I’m kind of already making my dream music videos, to be honest.
For example, for my debut single “Tough Love” I had this idea where I was the “mole” inside a whack-a-mole arcade game, and I was begging my friends to come knock me out. I ended up building a life-size whack-a-mole booth with my dad, and was able to incorporate some green screen effects with my friends to pull off the concept.
So far, I think I’ve done a pretty good job of bringing my creative visions to life with the resources I have. I’ve been able to collaborate with very passionate and capable creatives (again, also my friends, which has been the most fun!), and I’ve been really pleased with how the final products have turned out.

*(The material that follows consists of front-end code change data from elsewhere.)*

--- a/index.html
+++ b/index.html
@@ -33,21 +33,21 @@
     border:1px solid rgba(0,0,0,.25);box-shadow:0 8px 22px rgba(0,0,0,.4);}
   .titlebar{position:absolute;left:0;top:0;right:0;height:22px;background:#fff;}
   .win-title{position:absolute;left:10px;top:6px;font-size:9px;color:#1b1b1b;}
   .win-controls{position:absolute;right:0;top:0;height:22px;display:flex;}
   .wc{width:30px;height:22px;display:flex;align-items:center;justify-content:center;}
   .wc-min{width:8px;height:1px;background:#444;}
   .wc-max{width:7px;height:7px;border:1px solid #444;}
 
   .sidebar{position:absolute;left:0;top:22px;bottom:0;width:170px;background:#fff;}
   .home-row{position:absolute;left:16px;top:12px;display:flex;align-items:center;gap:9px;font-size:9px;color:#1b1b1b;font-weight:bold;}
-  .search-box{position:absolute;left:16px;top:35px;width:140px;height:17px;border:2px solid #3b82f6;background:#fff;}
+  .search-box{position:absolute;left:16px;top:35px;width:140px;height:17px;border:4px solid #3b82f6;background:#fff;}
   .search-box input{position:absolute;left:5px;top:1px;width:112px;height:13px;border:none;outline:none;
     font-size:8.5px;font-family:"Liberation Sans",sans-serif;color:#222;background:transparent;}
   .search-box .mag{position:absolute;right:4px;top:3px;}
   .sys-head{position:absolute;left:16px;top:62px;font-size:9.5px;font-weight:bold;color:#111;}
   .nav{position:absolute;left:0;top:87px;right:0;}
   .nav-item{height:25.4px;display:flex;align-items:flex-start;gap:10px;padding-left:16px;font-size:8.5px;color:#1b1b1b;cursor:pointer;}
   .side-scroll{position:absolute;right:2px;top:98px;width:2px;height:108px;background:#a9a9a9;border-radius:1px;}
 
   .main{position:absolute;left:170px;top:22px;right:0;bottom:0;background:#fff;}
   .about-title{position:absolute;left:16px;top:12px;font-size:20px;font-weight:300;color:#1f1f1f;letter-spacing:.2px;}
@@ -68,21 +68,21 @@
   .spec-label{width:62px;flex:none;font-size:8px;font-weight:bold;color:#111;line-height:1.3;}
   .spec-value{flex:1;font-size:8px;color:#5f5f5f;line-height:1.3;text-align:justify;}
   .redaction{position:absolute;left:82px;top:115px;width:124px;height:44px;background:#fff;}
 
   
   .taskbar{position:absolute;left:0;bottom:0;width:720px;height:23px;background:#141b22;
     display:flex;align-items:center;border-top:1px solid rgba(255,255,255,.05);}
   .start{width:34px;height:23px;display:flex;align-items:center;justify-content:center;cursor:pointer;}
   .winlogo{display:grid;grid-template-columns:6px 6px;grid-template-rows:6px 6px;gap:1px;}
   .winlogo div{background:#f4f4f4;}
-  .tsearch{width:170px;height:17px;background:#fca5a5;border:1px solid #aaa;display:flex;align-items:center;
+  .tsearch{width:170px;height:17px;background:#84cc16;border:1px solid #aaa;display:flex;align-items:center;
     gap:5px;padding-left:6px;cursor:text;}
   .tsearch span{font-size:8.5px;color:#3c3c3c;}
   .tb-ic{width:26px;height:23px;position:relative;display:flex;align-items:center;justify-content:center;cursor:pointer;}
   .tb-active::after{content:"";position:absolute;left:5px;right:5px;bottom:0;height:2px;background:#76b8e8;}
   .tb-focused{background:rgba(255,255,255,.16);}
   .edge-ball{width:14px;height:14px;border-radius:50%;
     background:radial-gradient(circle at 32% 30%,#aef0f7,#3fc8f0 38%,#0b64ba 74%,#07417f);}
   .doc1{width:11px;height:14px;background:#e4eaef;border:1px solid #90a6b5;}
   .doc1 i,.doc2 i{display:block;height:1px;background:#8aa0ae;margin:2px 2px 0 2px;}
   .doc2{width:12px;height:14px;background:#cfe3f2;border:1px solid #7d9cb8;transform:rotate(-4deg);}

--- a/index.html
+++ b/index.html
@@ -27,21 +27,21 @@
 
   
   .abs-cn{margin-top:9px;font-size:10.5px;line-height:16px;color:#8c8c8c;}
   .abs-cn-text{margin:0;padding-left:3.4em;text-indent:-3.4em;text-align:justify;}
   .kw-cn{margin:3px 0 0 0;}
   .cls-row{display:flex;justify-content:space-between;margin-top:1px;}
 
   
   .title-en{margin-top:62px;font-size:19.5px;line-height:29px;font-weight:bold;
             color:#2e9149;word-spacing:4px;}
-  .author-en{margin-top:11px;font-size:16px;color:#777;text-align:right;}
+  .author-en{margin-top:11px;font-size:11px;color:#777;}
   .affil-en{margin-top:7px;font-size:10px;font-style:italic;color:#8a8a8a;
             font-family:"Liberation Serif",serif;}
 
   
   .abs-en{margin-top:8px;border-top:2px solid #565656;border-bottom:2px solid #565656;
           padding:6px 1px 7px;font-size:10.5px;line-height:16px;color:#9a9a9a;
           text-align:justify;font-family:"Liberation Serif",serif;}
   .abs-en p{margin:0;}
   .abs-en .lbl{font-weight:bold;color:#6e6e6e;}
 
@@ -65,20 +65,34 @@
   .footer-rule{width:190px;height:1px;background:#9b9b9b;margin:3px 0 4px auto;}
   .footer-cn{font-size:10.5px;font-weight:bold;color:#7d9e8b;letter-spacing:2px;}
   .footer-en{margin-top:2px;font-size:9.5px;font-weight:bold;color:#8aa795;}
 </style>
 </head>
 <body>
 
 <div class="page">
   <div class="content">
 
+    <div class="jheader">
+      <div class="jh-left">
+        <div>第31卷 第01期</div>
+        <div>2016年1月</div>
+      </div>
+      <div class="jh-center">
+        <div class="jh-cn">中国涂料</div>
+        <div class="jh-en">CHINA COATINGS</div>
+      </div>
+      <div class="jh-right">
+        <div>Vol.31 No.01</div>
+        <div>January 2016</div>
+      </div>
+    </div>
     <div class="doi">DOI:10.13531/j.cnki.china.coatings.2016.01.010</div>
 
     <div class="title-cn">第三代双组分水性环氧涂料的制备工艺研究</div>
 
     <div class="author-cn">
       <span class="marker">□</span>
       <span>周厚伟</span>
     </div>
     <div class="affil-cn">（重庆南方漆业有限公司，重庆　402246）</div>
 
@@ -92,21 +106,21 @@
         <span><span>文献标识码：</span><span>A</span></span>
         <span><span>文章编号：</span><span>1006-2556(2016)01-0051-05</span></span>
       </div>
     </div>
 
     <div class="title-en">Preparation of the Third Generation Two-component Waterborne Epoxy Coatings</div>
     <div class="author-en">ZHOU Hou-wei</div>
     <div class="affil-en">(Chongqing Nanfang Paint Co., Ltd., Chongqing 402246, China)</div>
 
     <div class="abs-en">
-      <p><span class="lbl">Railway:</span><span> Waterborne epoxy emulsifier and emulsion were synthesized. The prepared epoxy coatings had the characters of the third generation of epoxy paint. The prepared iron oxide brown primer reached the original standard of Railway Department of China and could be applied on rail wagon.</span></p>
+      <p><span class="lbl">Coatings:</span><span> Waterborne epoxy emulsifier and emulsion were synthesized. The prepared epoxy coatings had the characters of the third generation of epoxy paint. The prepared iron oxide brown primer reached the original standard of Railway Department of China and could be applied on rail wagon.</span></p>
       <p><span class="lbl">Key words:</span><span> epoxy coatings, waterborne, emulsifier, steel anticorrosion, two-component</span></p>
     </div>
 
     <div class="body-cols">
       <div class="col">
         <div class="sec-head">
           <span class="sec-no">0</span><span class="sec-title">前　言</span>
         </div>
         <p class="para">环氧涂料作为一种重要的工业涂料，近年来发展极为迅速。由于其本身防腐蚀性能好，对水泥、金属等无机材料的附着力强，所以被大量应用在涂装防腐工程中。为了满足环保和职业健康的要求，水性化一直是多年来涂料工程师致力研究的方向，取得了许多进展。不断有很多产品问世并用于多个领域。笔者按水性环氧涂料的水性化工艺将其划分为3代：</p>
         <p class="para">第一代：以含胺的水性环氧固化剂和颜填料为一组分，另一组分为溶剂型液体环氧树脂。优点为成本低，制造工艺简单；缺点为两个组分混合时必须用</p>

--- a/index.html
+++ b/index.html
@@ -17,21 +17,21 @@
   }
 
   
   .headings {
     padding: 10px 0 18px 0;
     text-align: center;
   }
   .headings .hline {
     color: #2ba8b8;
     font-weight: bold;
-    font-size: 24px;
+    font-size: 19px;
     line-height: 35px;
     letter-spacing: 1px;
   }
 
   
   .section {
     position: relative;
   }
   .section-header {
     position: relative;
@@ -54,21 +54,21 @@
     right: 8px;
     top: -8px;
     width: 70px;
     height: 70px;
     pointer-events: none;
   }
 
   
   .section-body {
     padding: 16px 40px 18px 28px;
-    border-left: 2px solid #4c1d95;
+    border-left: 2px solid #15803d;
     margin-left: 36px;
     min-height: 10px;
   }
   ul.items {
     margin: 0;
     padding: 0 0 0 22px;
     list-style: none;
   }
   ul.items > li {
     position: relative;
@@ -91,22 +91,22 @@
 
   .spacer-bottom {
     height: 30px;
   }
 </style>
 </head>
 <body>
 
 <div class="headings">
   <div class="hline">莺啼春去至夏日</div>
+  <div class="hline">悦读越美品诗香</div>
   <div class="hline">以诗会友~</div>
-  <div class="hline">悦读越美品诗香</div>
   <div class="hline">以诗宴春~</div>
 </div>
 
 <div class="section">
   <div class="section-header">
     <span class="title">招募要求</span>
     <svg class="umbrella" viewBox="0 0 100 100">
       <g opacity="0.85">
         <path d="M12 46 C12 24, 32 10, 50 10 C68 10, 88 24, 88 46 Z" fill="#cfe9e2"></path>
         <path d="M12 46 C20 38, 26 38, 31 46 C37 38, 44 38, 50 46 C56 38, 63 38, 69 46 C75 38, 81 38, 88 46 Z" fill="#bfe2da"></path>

At the end of the day, what do you hope people take away from your music?
I hope that people find hope in my music. Just by sharing my own stories in my first couple releases, I think listeners have felt seen and better known.
My song, “Die Young” seemed to have that kind of effect. I’ve gotten some amazing messages from fans saying how that song made them want to live their life more than they were, or that it helped them through a really dark time. And that’s a real honor. That’s the reason I do this!